CPI / CPIR instruction

R-Tape · Post by **R-Tape** » Thu Sep 26, 2019 8:02 pm

Has anyone ever actually used these instructions?

I remember when I first read about them in 'Spectrum Machine Language for the Absolute Beginner', and it described them as being so powerful as to leap skyscrapers (or something). They really do sound like they have the potential to be as useful as LDI/LDIR, but every time I think "Ah! Finally - I can use CPI!*", there's a property of it that means it's not the best solution.

I think if it was a CP (HL) with (DE), increment, and DEC BC then I'd find a use for it.
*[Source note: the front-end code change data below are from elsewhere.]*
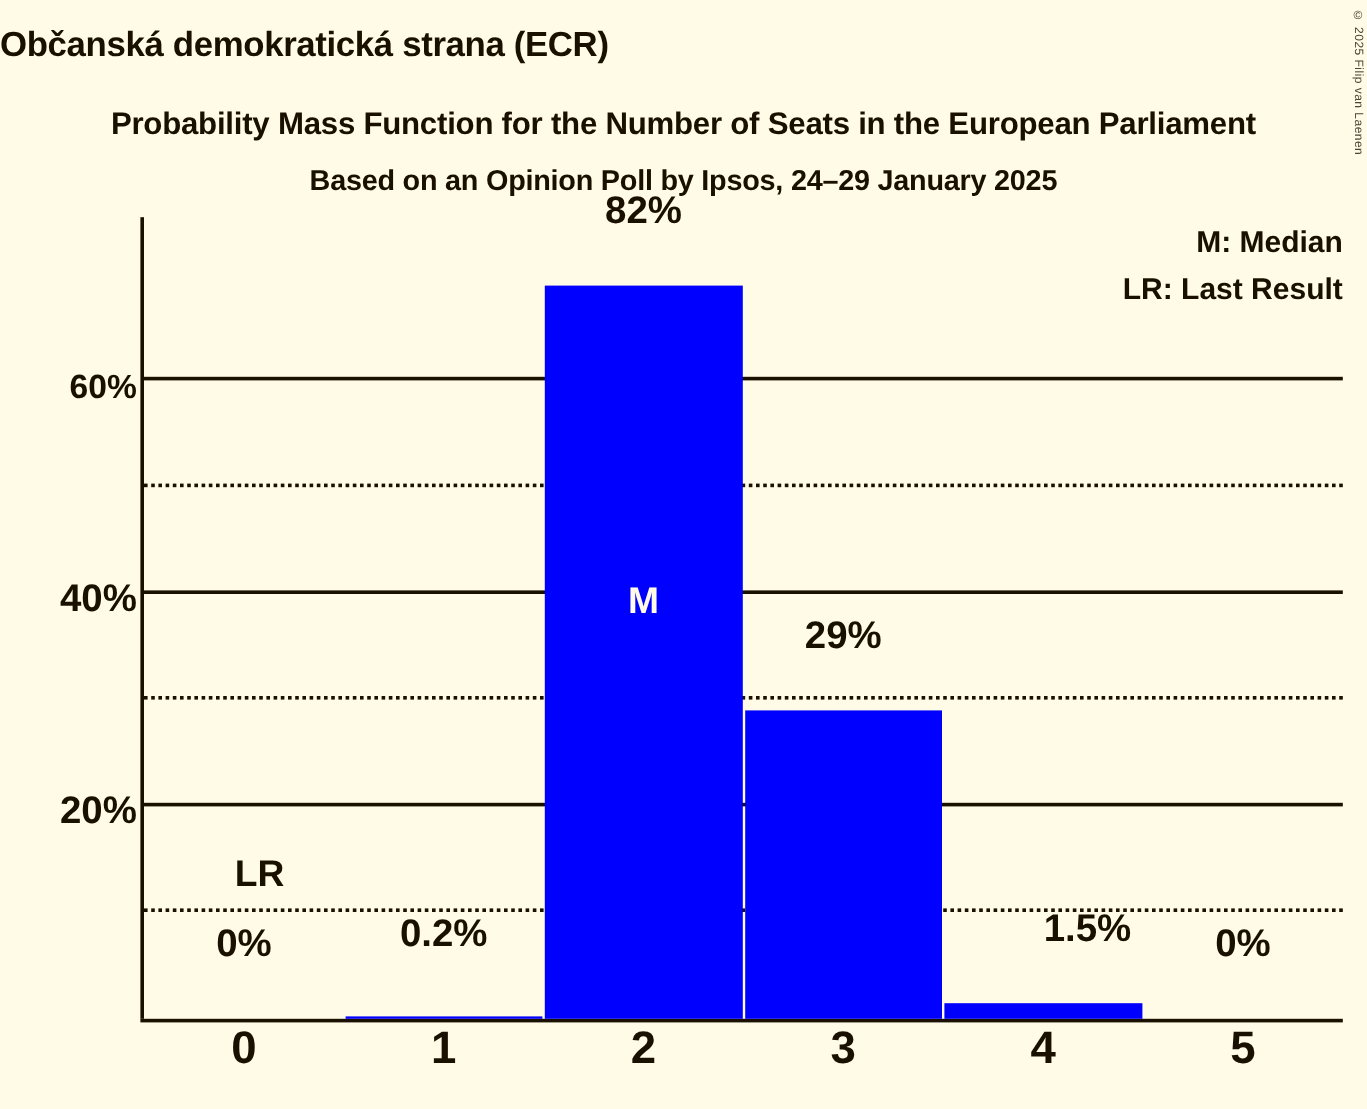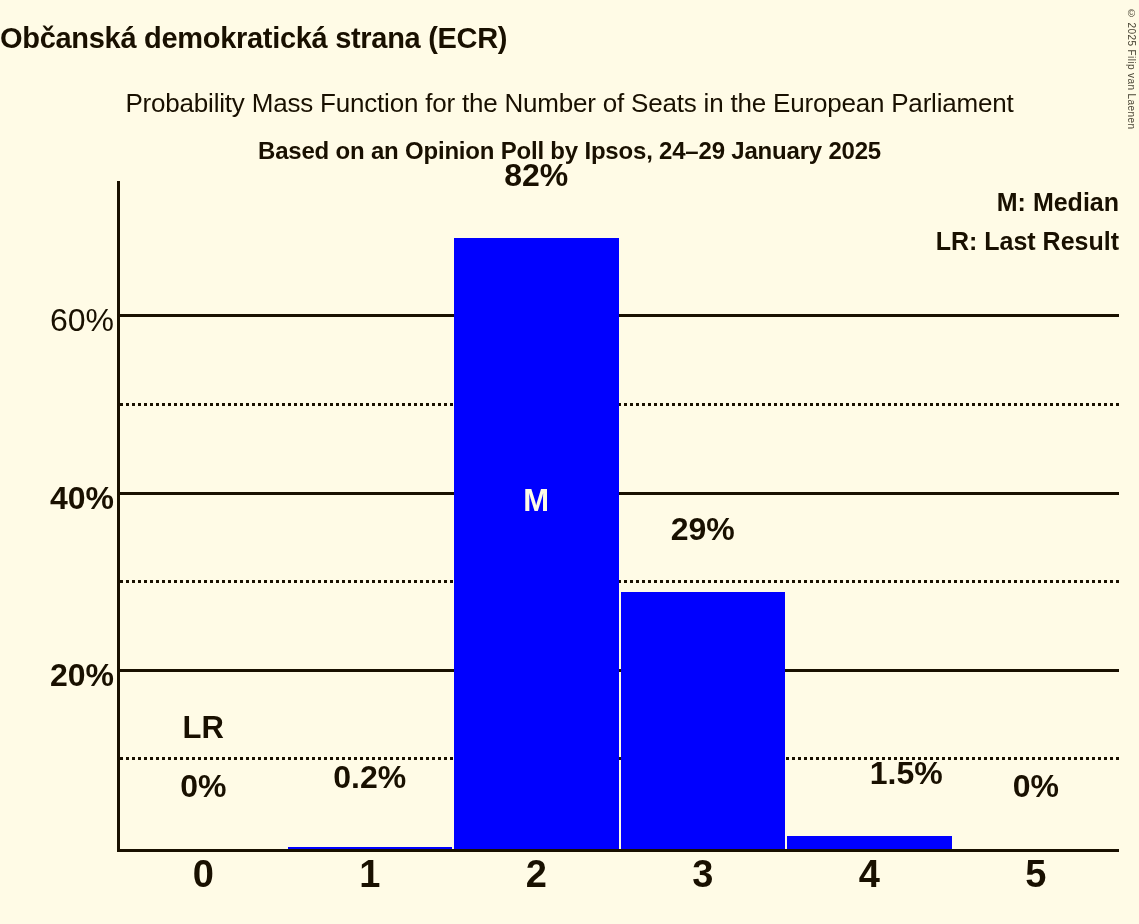--- a/index.html
+++ b/index.html
@@ -34,21 +34,21 @@
     letter-spacing: -0.3px;
     white-space: nowrap;
   }
   .subtitle {
     position: absolute;
     left: 0;
     top: 88px;
     width: 1139px;
     text-align: center;
     font-size: 26px;
-    font-weight: normal;
+    font-weight: bold;
     letter-spacing: -0.2px;
     white-space: nowrap;
   }
   .subtitle2 {
     position: absolute;
     left: 0;
     top: 137px;
     width: 1139px;
     text-align: center;
     font-size: 24px;
@@ -187,38 +187,38 @@
         <div class="grid dotted" style="bottom: 88.5942px;"></div>
         <div class="grid dotted" style="bottom: 265.782px;"></div>
         <div class="grid dotted" style="bottom: 442.971px;"></div>
         <div class="grid solid" style="bottom: 177.188px;"></div>
         <div class="grid solid" style="bottom: 354.377px;"></div>
         <div class="grid solid" style="bottom: 531.565px;"></div>
       </div>
     <div id="yticks">
         <div style="position: absolute; right: 1005px; bottom: 155.188px; font-size: 32px; font-weight: bold; white-space: nowrap; margin-left: 11px;">20%</div>
         <div style="position: absolute; right: 1005px; bottom: 332.377px; font-size: 32px; font-weight: bold; white-space: nowrap;">40%</div>
-        <div style="position: absolute; right: 1005px; bottom: 509.565px; font-size: 32px; font-weight: normal; white-space: nowrap;">60%</div>
+        <div style="position: absolute; right: 1005px; bottom: 509.565px; font-size: 28px; font-weight: bold; white-space: nowrap;">60%</div>
       </div>
     <div id="bars">
         <div class="bar" style="left: 167.5px; width: 164.5px; height: 2px; background: rgb(0, 0, 255);"></div>
         <div class="bar" style="left: 334px; width: 164.5px; height: 611.3px; background: rgb(0, 0, 255);"></div>
         <div class="bar" style="left: 500.5px; width: 164.5px; height: 256.923px; background: rgb(0, 0, 255);"></div>
         <div class="bar" style="left: 667px; width: 164.5px; height: 13.2891px; background: rgb(0, 0, 255);"></div>
       </div>
     <div id="barlabels">
         <div class="barlabel" style="left: 0px; width: 166.5px; bottom: 7px;">0%</div>
         <div class="barlabel" style="left: 166.5px; width: 166.5px; bottom: 16px;">0.2%</div>
         <div class="barlabel" style="left: 333px; width: 166.5px; bottom: 618.3px;">82%</div>
         <div class="barlabel" style="left: 499.5px; width: 166.5px; bottom: 263.923px;">29%</div>
         <div class="barlabel" style="left: 666px; width: 166.5px; bottom: 20.2891px; padding-left: 37px;">1.5%</div>
         <div class="barlabel" style="left: 832.5px; width: 166.5px; bottom: 7px;">0%</div>
       </div>
     <div id="markers">
-        <div class="marker lr" style="left: 0px; width: 166.5px; bottom: 66.5942px;">LR</div>
+        <div class="marker lr" style="left: 0px; width: 166.5px; bottom: 66.5942px; padding-left: 13px;">LR</div>
         <div class="marker m-inside" style="left: 333px; width: 166.5px; bottom: 294.133px;">M</div>
       </div>
     <div id="xticks">
         <div class="xtick" style="left: 0px; width: 166.5px;">0</div>
         <div class="xtick" style="left: 166.5px; width: 166.5px;">1</div>
         <div class="xtick" style="left: 333px; width: 166.5px;">2</div>
         <div class="xtick" style="left: 499.5px; width: 166.5px;">3</div>
         <div class="xtick" style="left: 666px; width: 166.5px;">4</div>
         <div class="xtick" style="left: 832.5px; width: 166.5px;">5</div>
       </div>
*which was the case this week

Ast A. Moore · Post by **Ast A. Moore** » Thu Sep 26, 2019 9:41 pm

Yes, I use CPIR it in my redefine keys routine. It’s pretty slow, so I’d reserve it for when code execution speed isn’t a concern.

I think its primary purpose is for use with data arrays, i.e. text, etc. I use it to ignore the already defined keys (something many redefine keys routines neglect, much to the chagrin of players).
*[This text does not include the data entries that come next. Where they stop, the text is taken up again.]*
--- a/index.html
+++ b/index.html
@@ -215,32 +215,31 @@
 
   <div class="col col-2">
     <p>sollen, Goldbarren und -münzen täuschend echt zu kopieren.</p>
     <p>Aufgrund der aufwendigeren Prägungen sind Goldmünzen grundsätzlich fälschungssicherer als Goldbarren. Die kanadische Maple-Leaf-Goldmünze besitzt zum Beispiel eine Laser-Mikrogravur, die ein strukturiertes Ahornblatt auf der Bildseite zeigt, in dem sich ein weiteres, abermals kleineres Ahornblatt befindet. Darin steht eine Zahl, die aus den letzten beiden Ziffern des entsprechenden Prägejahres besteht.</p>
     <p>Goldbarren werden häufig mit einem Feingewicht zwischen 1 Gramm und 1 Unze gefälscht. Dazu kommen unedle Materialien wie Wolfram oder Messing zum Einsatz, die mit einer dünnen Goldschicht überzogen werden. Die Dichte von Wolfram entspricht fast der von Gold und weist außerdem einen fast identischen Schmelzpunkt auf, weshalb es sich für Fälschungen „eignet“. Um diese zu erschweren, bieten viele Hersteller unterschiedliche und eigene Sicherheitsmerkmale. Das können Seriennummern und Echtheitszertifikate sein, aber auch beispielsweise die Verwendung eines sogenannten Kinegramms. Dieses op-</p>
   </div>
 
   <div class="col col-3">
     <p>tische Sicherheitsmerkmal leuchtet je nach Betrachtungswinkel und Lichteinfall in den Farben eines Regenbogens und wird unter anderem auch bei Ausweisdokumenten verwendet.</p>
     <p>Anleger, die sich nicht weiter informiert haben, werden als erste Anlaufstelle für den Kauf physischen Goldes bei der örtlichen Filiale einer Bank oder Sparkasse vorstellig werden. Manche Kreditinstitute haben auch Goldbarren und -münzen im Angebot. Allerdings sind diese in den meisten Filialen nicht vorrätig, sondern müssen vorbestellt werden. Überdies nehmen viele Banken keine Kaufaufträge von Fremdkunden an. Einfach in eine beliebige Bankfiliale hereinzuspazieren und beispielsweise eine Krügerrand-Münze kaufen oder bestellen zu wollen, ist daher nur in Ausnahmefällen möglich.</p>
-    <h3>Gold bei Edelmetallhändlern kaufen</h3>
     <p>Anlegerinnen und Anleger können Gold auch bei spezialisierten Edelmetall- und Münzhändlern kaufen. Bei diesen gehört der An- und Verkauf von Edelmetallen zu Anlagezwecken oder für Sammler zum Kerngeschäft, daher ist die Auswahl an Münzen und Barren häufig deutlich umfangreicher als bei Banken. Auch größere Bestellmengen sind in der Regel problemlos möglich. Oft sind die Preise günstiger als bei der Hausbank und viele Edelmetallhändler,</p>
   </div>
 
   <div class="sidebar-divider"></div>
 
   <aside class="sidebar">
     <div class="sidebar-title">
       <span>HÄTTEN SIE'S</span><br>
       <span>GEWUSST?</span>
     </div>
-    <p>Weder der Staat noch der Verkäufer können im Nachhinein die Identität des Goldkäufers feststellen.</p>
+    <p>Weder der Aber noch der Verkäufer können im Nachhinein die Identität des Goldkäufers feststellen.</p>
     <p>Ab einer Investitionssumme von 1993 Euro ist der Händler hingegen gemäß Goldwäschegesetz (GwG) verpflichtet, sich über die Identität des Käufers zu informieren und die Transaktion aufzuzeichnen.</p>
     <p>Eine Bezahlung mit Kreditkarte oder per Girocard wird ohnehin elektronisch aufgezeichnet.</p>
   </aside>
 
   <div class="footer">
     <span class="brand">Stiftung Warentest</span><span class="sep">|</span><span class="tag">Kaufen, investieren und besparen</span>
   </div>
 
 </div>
Ralf · Post by **Ralf** » Thu Sep 26, 2019 10:33 pm

I very rarely use it. But I used it once in one of my games. Imagine a table of N bytes. I needed to count how many bytes in this table are 0.
Eventually I did:

Code: Select all

 LD HL,TableStart
 LD DE,0                ;count of 0s
 LD BC,TableSize
 XOR A
Loop1:
 CPI                    ;does CP (HL) INC HL DEC BC
 JP NZ,Loop2
 INC DE                 ;increase count of 0s
Loop2
 JP PE,Loop1

catmeows · Post by **catmeows** » Thu Sep 26, 2019 10:59 pm

R-Tape wrote: ↑Thu Sep 26, 2019 8:02 pm Has anyone ever actually used these instructions?
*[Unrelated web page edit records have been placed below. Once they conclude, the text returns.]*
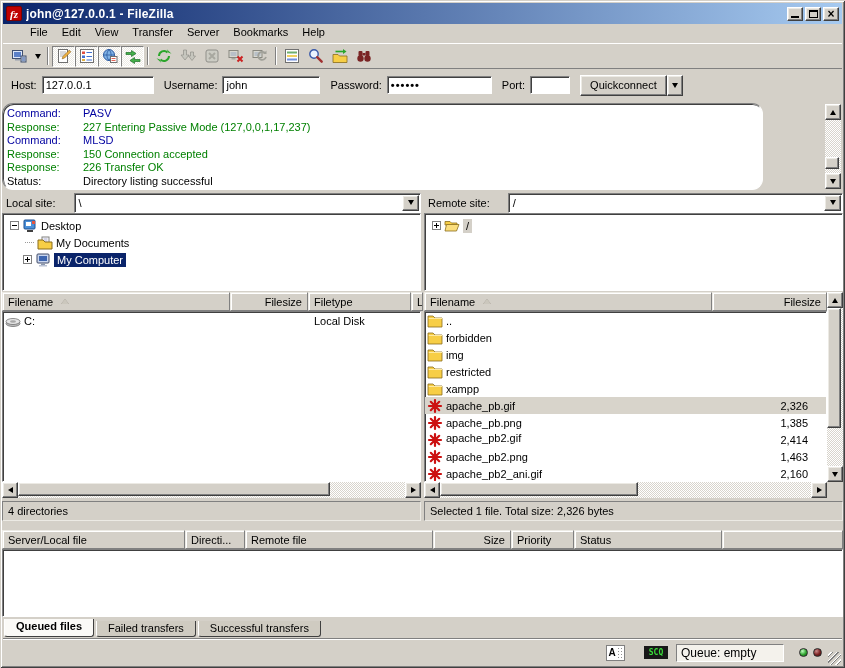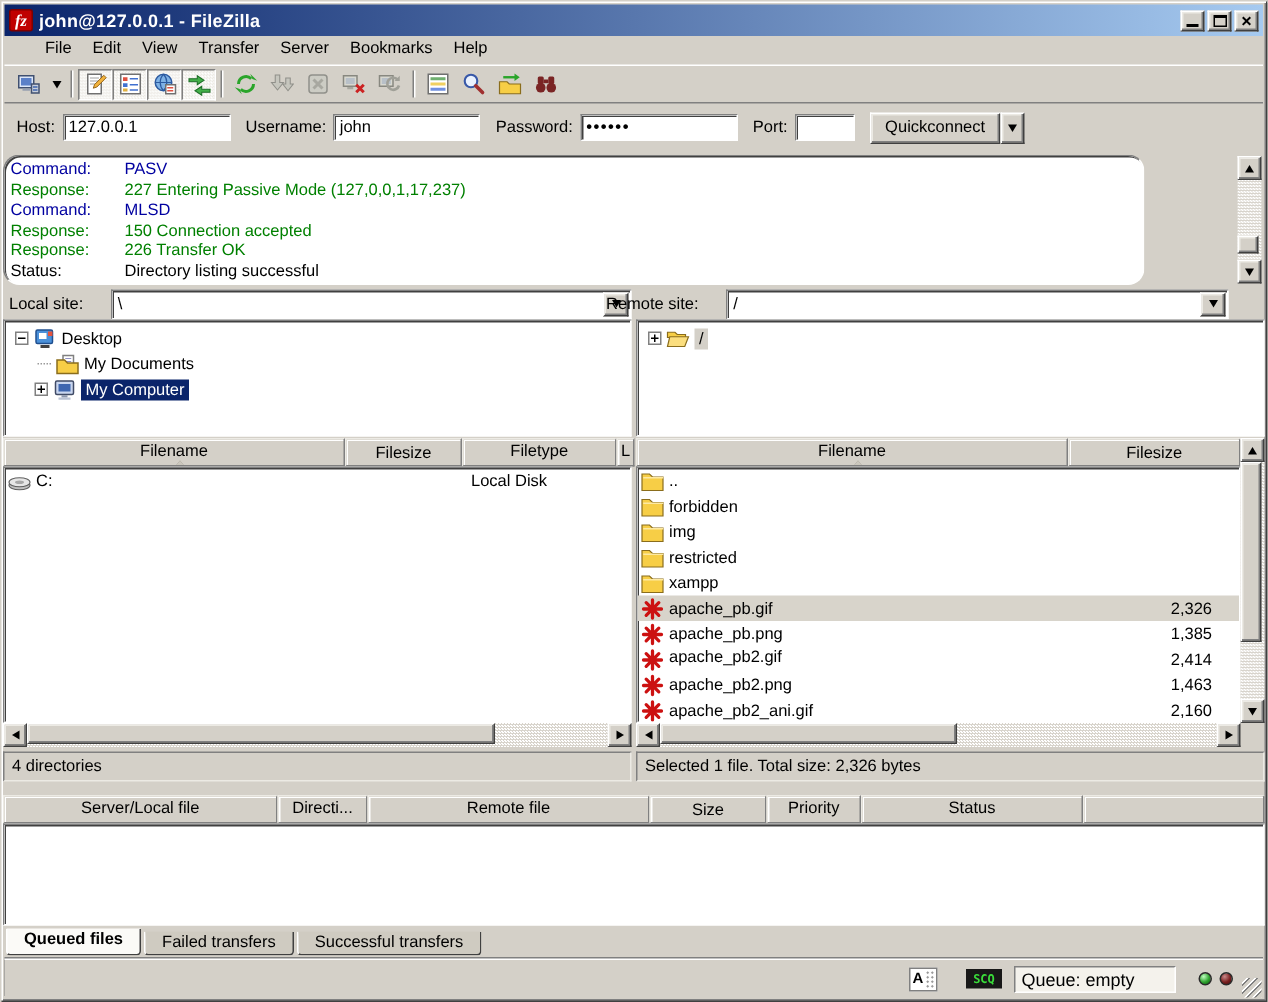--- a/index.html
+++ b/index.html
@@ -79,21 +79,21 @@
   .exp::before{content:"";position:absolute;left:1px;right:1px;top:3px;height:1px;background:#000;}
   .exp.plus::after{content:"";position:absolute;top:1px;bottom:1px;left:3px;width:1px;background:#000;}
   .conn{height:1px;border-bottom:1px dotted #9a9a9a;flex-shrink:0;}
   .ticon{width:16px;height:16px;margin:0 3px;flex-shrink:0;}
   .sel-act{background:#0A246A;color:#fff;padding:1px 3px;}
   .sel-inact{background:#D4D0C8;color:#000;padding:1px 3px;}
 
   
   .fhdr{position:absolute;top:292px;height:19px;display:flex;}
   .hcell{background:#D4D0C8;border:1px solid;border-color:#ECEAE4 #808080 #808080 #ECEAE4;
-    box-shadow:inset 1px 1px 0 #fff;padding:2px 5px;display:flex;align-items:center;overflow:hidden;white-space:nowrap;flex-shrink:0;flex-direction:column;}
+    box-shadow:inset 1px 1px 0 #fff;padding:2px 5px;display:flex;align-items:center;overflow:hidden;white-space:nowrap;flex-shrink:0;}
   .hcell.right{justify-content:flex-end;}
   .sort{width:0;height:0;border:4px solid transparent;border-top:none;border-bottom:5px solid #CBC7BD;margin-left:8px;filter:drop-shadow(0 0 0.4px #8a867c);}
   .flist{position:absolute;top:311px;height:171px;background:#fff;overflow:hidden;}
   .frow{height:17px;display:flex;align-items:center;white-space:nowrap;}
   .fic{width:16px;height:16px;margin:0 3px 0 2px;flex-shrink:0;}
   .selrow{background:#D8D4CB;}
   .cell-size{text-align:right;padding-right:5px;}
 
   .statusline{position:absolute;height:20px;background:#D4D0C8;border:1px solid;border-color:#808080 #ECEAE4 #ECEAE4 #808080;
     padding:3px 5px;white-space:nowrap;overflow:hidden;}
@@ -353,21 +353,21 @@
       <svg class="ticon" viewBox="0 0 16 16">
           <rect x="2" y="2" width="12" height="9" rx="1" fill="#C9D6EF" stroke="#404B66"></rect>
           <rect x="4" y="4" width="8" height="5" fill="#3E66B0"></rect>
           <rect x="6" y="11.5" width="4" height="1.5" fill="#8C97AD"></rect>
           <rect x="4" y="13" width="8" height="1.5" fill="#B9C2D4"></rect>
         </svg>
       <span class="sel-act">My Computer</span>
     </div>
   </div>
 
-  <div class="sitebar" style="left:400px;top:192px;width:419px;justify-content:flex-end;">
+  <div class="sitebar" style="left:424px;top:192px;width:419px;justify-content:flex-end;">
     <span class="sitelabel">Remote site:</span>
     <div class="sitecombo">
       <span>/</span>
       <div class="combobtn raised">
           <div class="t-down"></div>
         </div>
     </div>
   </div>
   <div class="tree well" style="left:424px;top:213px;width:419px;height:78px;">
     <div class="trow" style="padding-left:7px">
No, I usually try to find things by faster way than by CP*(R).

Seriously, aren't the instructions rather slow ?

AFAIK native LZ packers use the CPIR/CPDR as fast way to find match candidate.

Seven.FFF · Post by **Seven.FFF** » Fri Sep 27, 2019 4:08 am

It’s very useful for writing expression parsers. Finding the CR end of line markers, finding the equals in Key=Value constructs, reading data out of modem AT command responses, that kind of thing.

R-Tape · Post by **R-Tape** » Fri Sep 27, 2019 2:21 pm

Thanks guys. You've made me realise there is somewhere I could (and should) have used this. I had a map of 18 bytes and I needed to find the first available empty place, so a new tile could be inserted.

For the first time ever I will use the CPIR instruction!

catmeows wrote: ↑Thu Sep 26, 2019 10:59 pm Seriously, aren't the instructions rather slow ?

The speed looks quite good to me, same as LDI/LDIR. CPI/R seem less likely to be used in fast game loops anyway.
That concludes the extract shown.